▶ _Goal of the exercise_: Go over each line of the entries below, count those with "group", and give only the count.

Front-end code change data
------
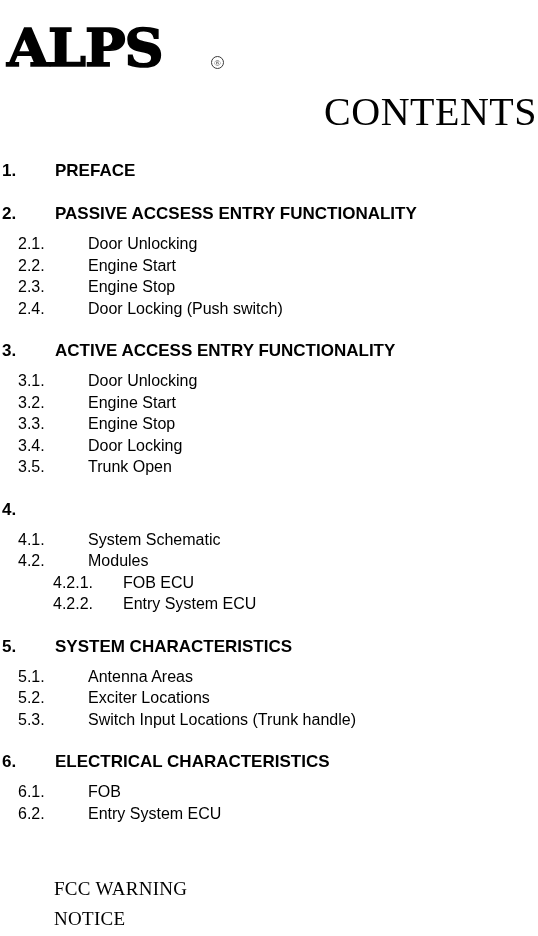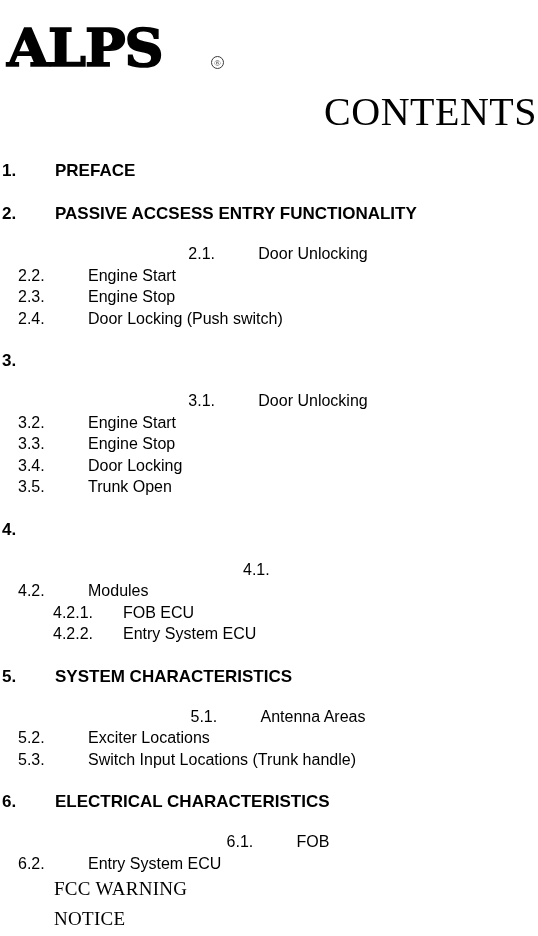--- a/index.html
+++ b/index.html
@@ -109,7 +109,7 @@
   
   .gap-before-h1 { margin-top: 21px; }
   .gap-first-h1  { margin-top: 0; }
-  .group-start   { margin-top: 18px; justify-content: center; }
+  .group-start   { margin-top: 8px; }
 
   
   #footer-notes {

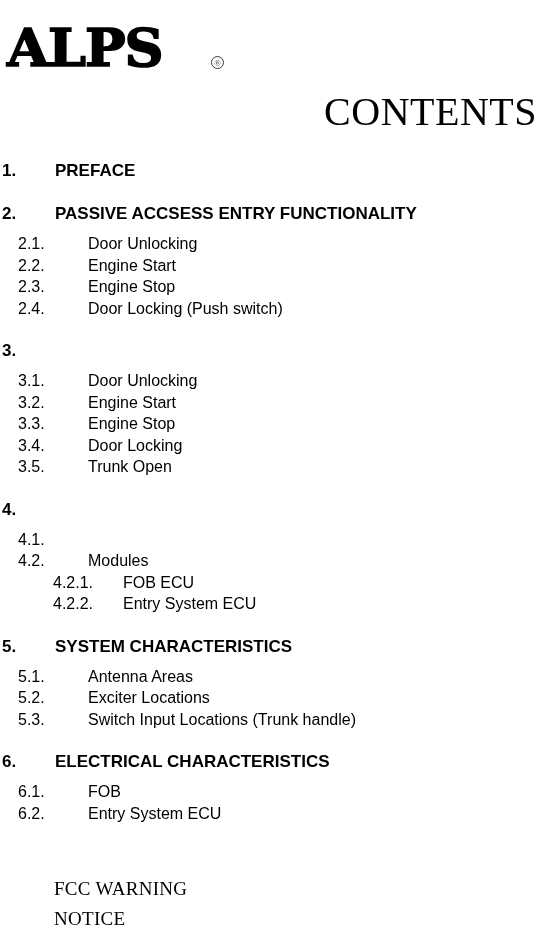--- a/index.html
+++ b/index.html
@@ -163,6 +163,7 @@
     </div>
     <div class="toc-row lvl1 gap-before-h1">
       <span class="num">3.</span>
+      <span class="label">ACTIVE ACCESS ENTRY FUNCTIONALITY</span>
     </div>
     <div class="toc-row lvl2 group-start">
       <span class="num">3.1.</span>

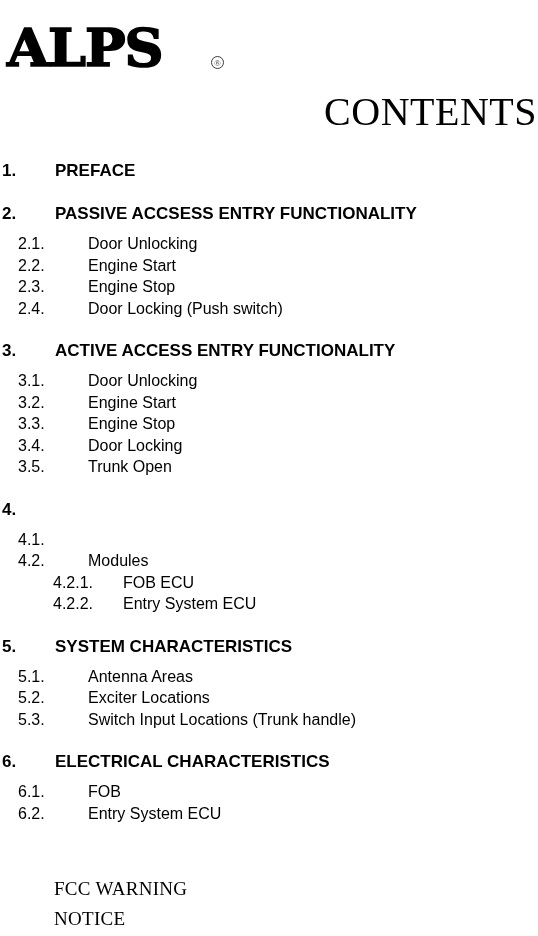--- a/index.html
+++ b/index.html
@@ -190,6 +190,7 @@
     </div>
     <div class="toc-row lvl2 group-start">
       <span class="num">4.1.</span>
+      <span class="label">System Schematic</span>
     </div>
     <div class="toc-row lvl2">
       <span class="num">4.2.</span>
------
▶ _Answer below_: 4